L’Anses rappelle que la gestion de cas d’arbovirose, importés comme autochtones, « requiert des moyens matériels, financiers et humains importants. Les protocoles de surveillance et de contrôle nécessitent en effet, d’une part, de retracer tous les contacts de la personne infectée au cours des 10 jours précédents et, d’autre part, de contrôler les lieux visités par le malade afin d’éliminer les moustiques tigres présents. » Cette organisation coûteuse verrait son efficacité rapidement dégradée par la multiplication des cas. L’agence renouvelle donc les préconisations de son avis de mars 2024 : adapter les moyens aux besoins de prévention, de surveillance et de contrôle des arboviroses, et mise en place d’un plan interministériel.

Le système de santé en danger

Les experts estiment que le système de santé serait en tension en cas d’épidémie majeure, comme cela a été le cas dans les Antilles en 2020, lorsqu’une épidémie de dengue est survenue en même temps que celle de Covid-19. L’agence insiste sur la nécessité de valoriser les expériences des départements et régions d’Outre-mer pour préparer la riposte en métropole.

Peu de données sont disponibles sur l’effet d’une épidémie d’arbovirose sur l’état de santé général de la population. Néanmoins, le groupe de travail attire l’attention sur l’importance, pour le grand public et les professionnels de santé, de connaître les facteurs de risque et les signes d’alerte des formes sévères. En outre, des épidémies d’arbovirose auraient un effet indirect via la saturation du système de soins, notamment des services d’urgence en période estivale.

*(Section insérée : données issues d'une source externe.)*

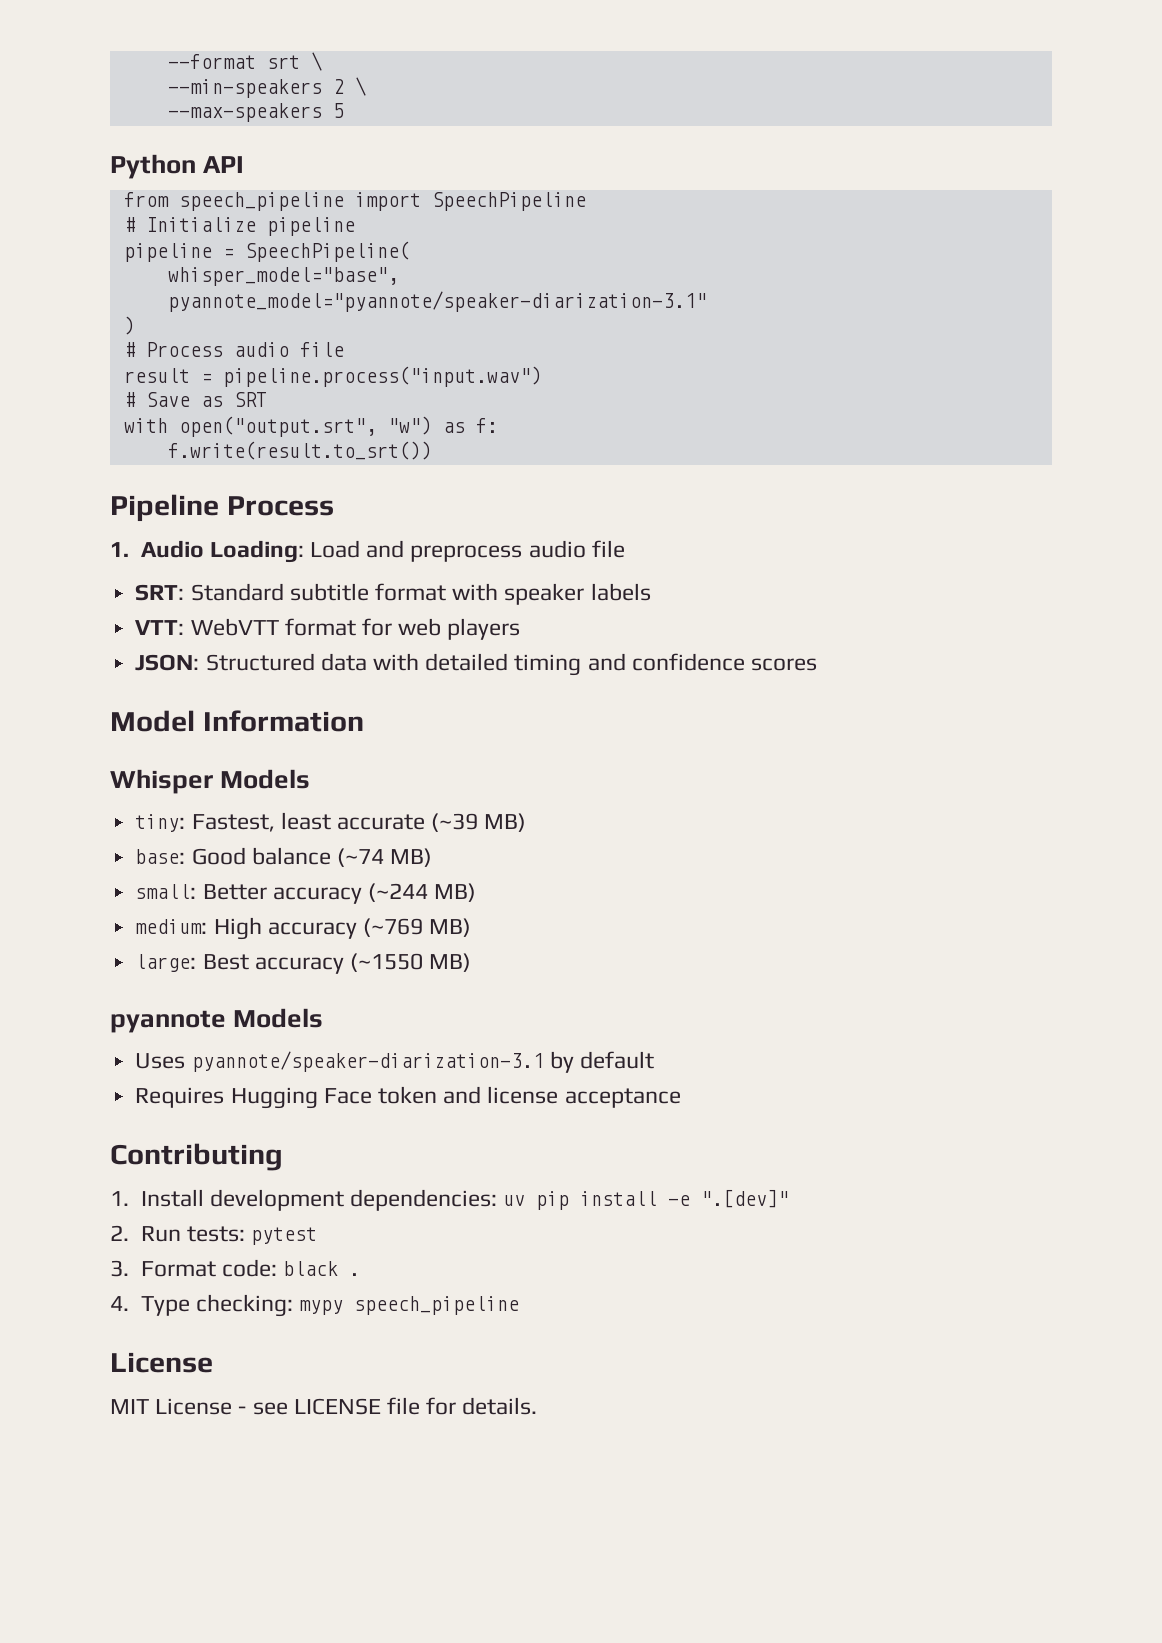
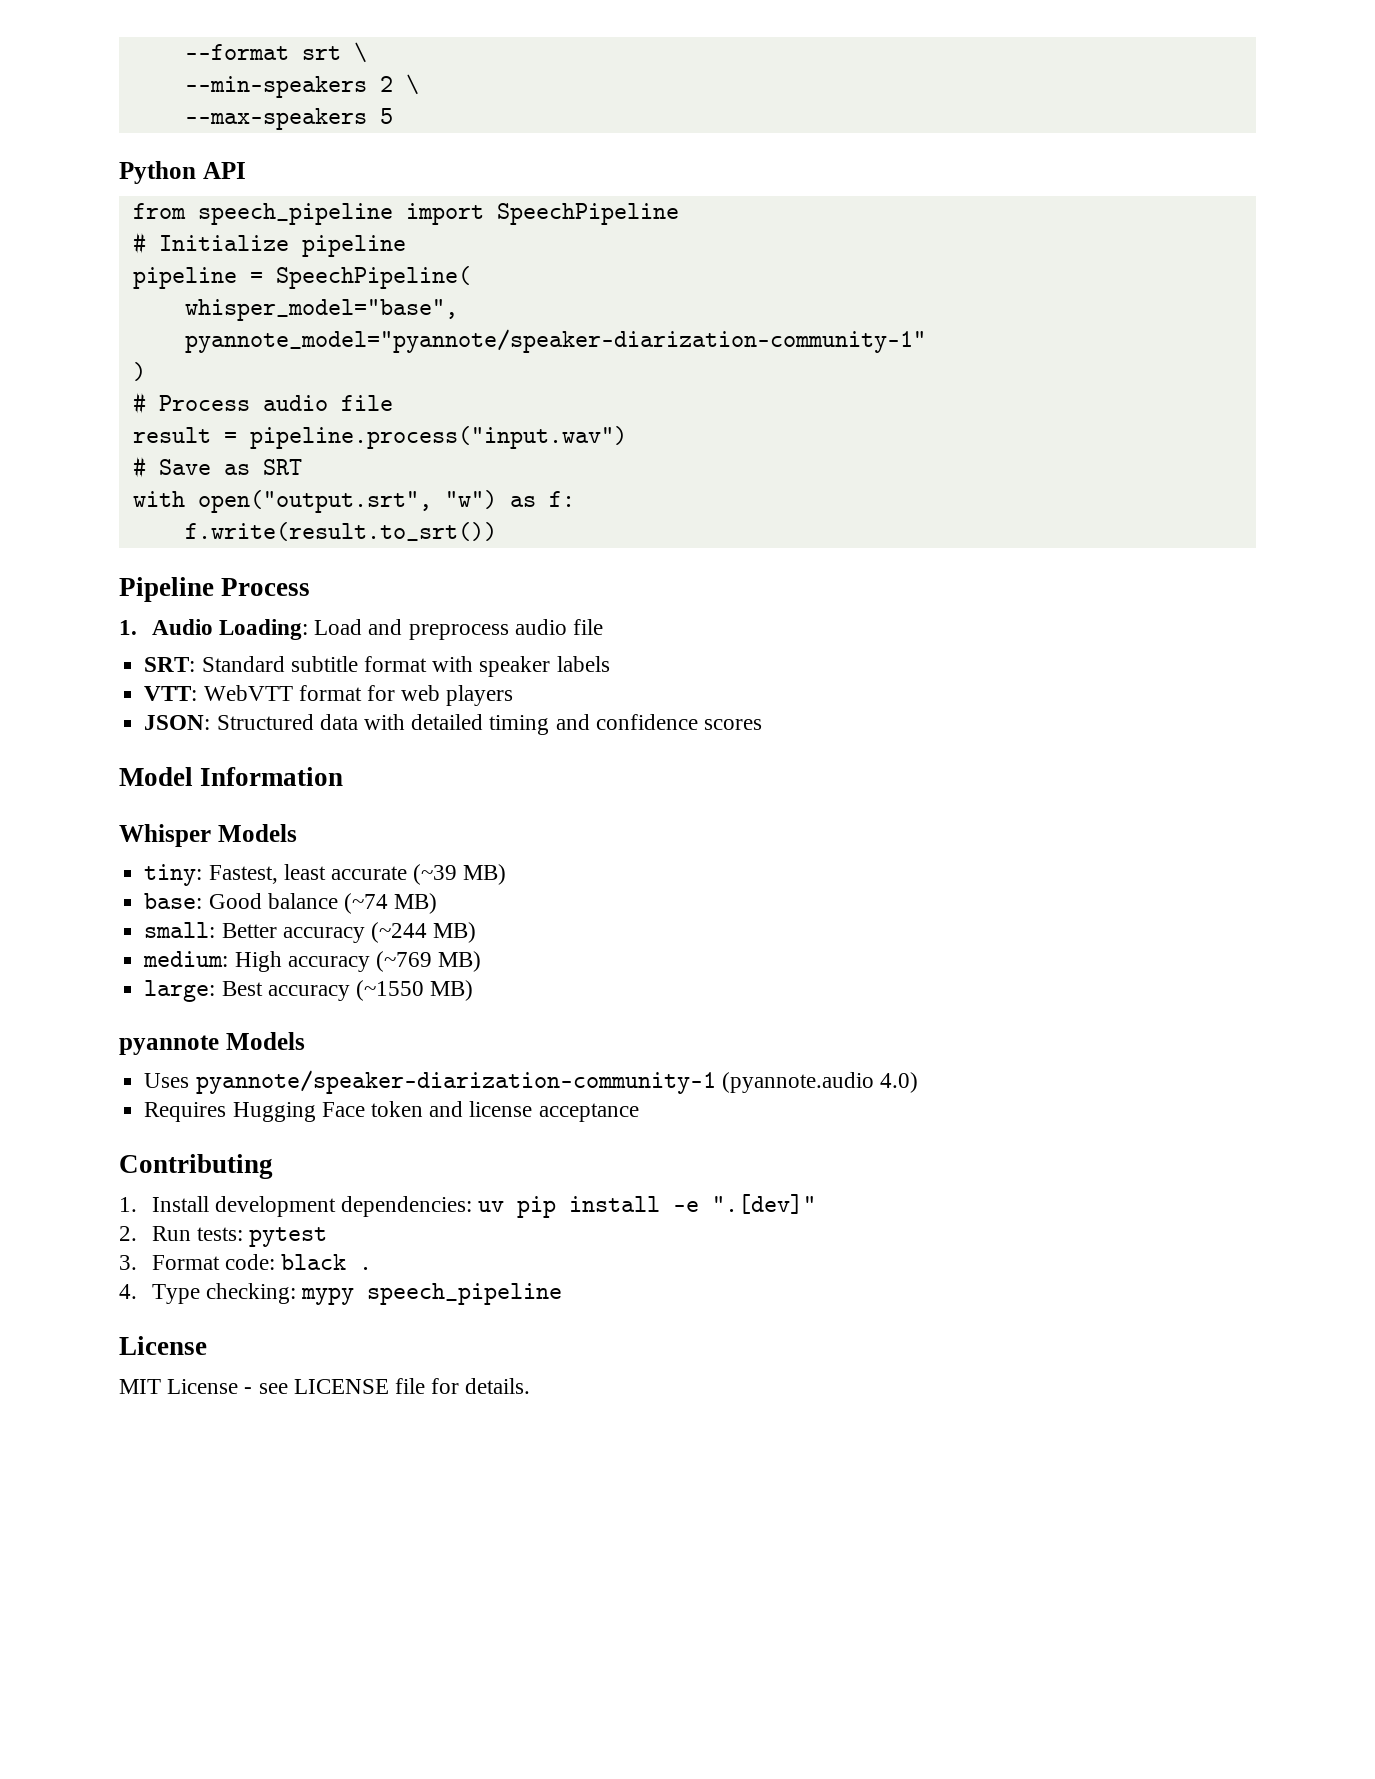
- pyannote_model="pyannote/speaker-diarization-3.1"
+ pyannote_model="pyannote/speaker-diarization-community-1"
- Uses pyannote/speaker-diarization-3.1 by default
+ Uses pyannote/speaker-diarization-community-1 (pyannote.audio 4.0)

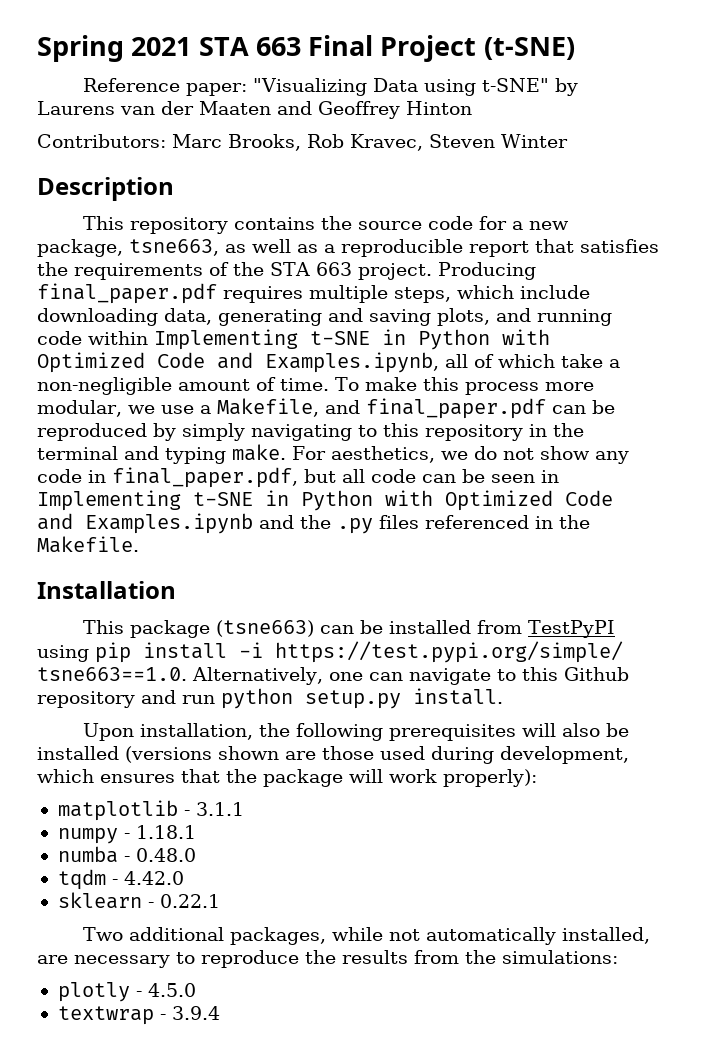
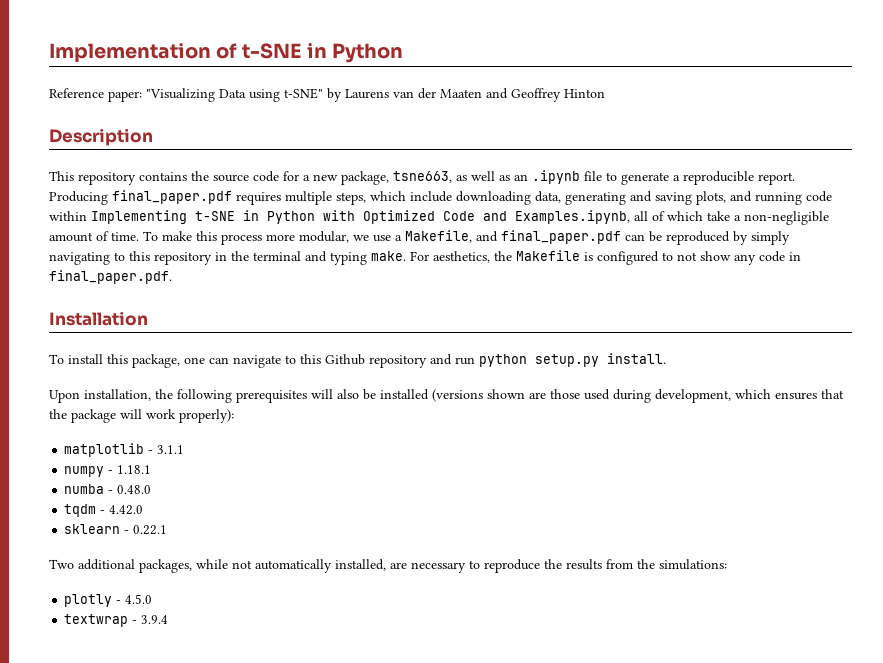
- Spring 2021 STA 663 Final Project (t-SNE)
+ Implementation of t-SNE in Python
- Contributors: Marc Brooks, Rob Kravec, Steven Winter
- This repository contains the source code for a new package, tsne663, as well as a reproducible report that satisfies the requirements of the STA 663 project.
+ This repository contains the source code for a new package, tsne663, as well as an .ipynb file to generate a reproducible report.
- For aesthetics, we do not show any code in final_paper.pdf, but all code can be seen in Implementing t-SNE in Python with Optimized Code and Examples.ipynb and the .py files referenced in the Makefile.
+ For aesthetics, the Makefile is configured to not show any code in final_paper.pdf.
  Installation
- This package (tsne663) can be installed from TestPyPI using pip install -i https://test.pypi.org/simple/ tsne663==1.0. Alternatively, one can navigate to this Github repository and run python setup.py install.
+ To install this package, one can navigate to this Github repository and run python setup.py install.

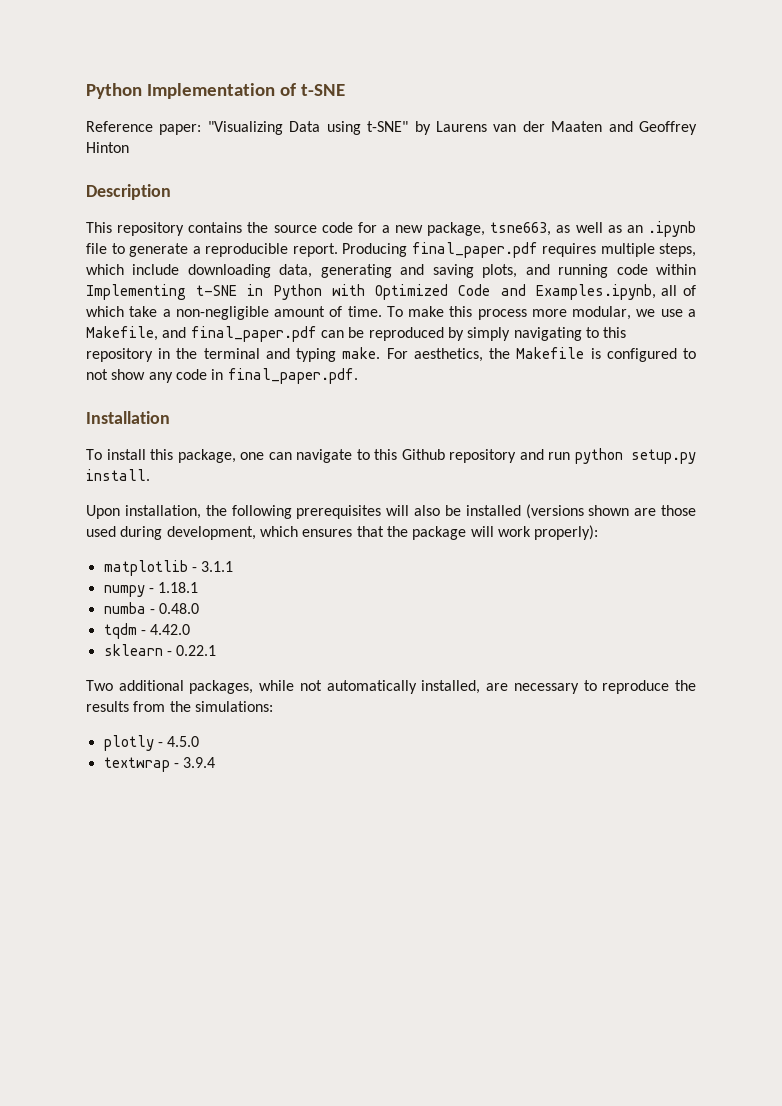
- Implementation of t-SNE in Python
+ Python Implementation of t-SNE

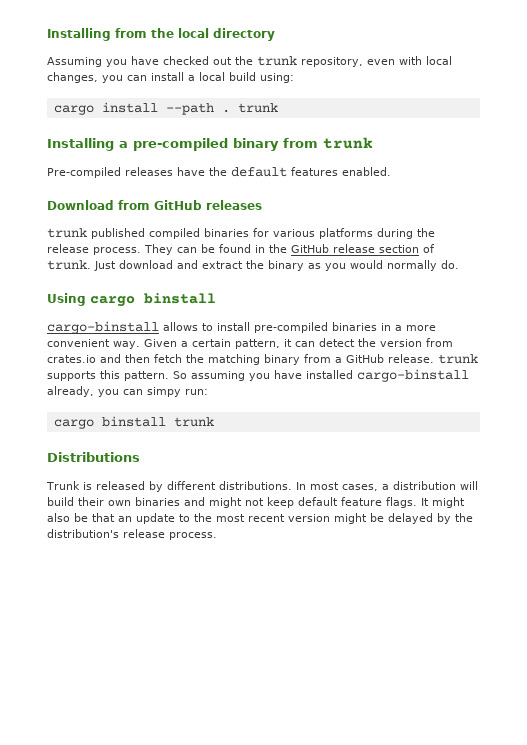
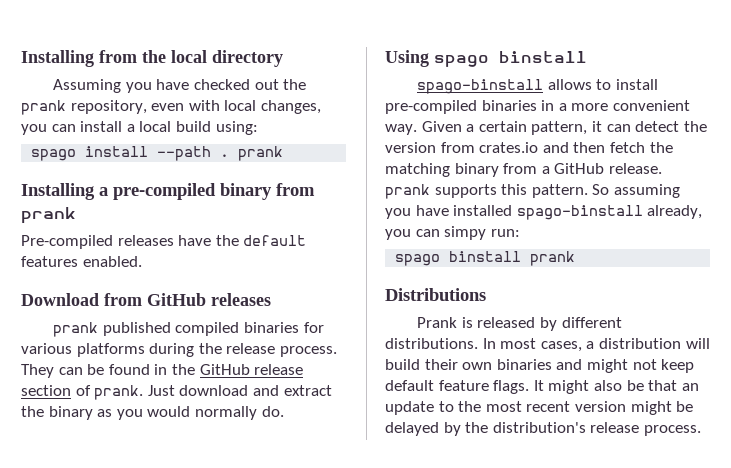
- Assuming you have checked out the trunk repository, even with local changes, you can install a local build using:
+ Assuming you have checked out the prank repository, even with local changes, you can install a local build using:
- cargo install --path . trunk
+ spago install --path . prank
- Installing a pre-compiled binary from trunk
+ Installing a pre-compiled binary from prank
- trunk published compiled binaries for various platforms during the release process.
+ prank published compiled binaries for various platforms during the release process.
- They can be found in the GitHub release section of trunk.
+ They can be found in the GitHub release section of prank.
- Using cargo binstall
+ Using spago binstall
- cargo-binstall allows to install pre-compiled binaries in a more convenient way.
+ spago-binstall allows to install pre-compiled binaries in a more convenient way.
- Given a certain pattern, it can detect the version from crates.io and then fetch the matching binary from a GitHub release. trunk supports this pattern.
+ Given a certain pattern, it can detect the version from crates.io and then fetch the matching binary from a GitHub release. prank supports this pattern.
- So assuming you have installed cargo-binstall already, you can simpy run:
+ So assuming you have installed spago-binstall already, you can simpy run:
- cargo binstall trunk
+ spago binstall prank
- Trunk is released by different distributions.
+ Prank is released by different distributions.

À ce titre, chaque arbovirose a ses spécificités : la dengue impacte surtout la médecine de ville et les services d'urgence et de réanimation. Pour le chikungunya, c’est la médecine de ville, les urgences et les services hospitaliers de médecine et de rhumatologie. Enfin l’infection à virus Zika a des conséquences sur les services de réanimation et les services de soins médicaux et de réadaptation (SMR), en raison de l’incidence du syndrome de Guillain-Barré. Les experts de l’Anses craignent aussi des répercussions sur la collecte de dons du sang.

Ils pointent l’absence de plans spécifiques pour l’organisation des soins en cas d’épidémie d’arbovirose dans les CHU interrogés. Seuls quelques hôpitaux du sud de la France ont adopté des mesures de sensibilisation et de surveillance.